Work instruction:
Search the entries below for the line containing "FONE SEM FIO"; from there to the end, return every line exactly and add nothing.

____ Input for this task

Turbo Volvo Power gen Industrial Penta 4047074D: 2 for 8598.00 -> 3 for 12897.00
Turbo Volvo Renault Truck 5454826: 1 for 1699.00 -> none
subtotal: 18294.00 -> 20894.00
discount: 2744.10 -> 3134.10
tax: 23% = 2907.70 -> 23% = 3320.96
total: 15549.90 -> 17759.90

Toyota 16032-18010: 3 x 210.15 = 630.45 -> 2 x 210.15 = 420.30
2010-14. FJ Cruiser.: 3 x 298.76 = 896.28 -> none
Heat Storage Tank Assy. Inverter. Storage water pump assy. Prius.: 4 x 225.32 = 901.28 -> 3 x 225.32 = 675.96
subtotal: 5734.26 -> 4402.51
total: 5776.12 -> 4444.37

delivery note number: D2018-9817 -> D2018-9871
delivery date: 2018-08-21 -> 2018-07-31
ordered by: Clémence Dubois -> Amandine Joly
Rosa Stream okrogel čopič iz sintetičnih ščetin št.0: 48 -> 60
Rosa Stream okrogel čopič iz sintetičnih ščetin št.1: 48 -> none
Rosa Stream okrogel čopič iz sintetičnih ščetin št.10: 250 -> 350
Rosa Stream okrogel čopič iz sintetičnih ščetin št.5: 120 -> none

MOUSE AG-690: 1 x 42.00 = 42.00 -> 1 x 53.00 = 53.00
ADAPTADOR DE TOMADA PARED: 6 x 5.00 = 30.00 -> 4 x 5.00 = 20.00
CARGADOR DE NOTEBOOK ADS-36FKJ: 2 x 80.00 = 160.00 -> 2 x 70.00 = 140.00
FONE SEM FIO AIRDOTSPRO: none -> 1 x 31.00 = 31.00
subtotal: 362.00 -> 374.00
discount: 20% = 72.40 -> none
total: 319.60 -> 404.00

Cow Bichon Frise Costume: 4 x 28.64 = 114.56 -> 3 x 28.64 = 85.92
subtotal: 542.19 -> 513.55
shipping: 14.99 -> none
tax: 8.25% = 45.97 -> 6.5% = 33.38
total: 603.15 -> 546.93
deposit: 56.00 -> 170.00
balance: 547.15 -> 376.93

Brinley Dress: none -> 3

________

Answer space:
FONE SEM FIO AIRDOTSPRO: none -> 1 x 31.00 = 31.00
subtotal: 362.00 -> 374.00
discount: 20% = 72.40 -> none
total: 319.60 -> 404.00

Cow Bichon Frise Costume: 4 x 28.64 = 114.56 -> 3 x 28.64 = 85.92
subtotal: 542.19 -> 513.55
shipping: 14.99 -> none
tax: 8.25% = 45.97 -> 6.5% = 33.38
total: 603.15 -> 546.93
deposit: 56.00 -> 170.00
balance: 547.15 -> 376.93

Brinley Dress: none -> 3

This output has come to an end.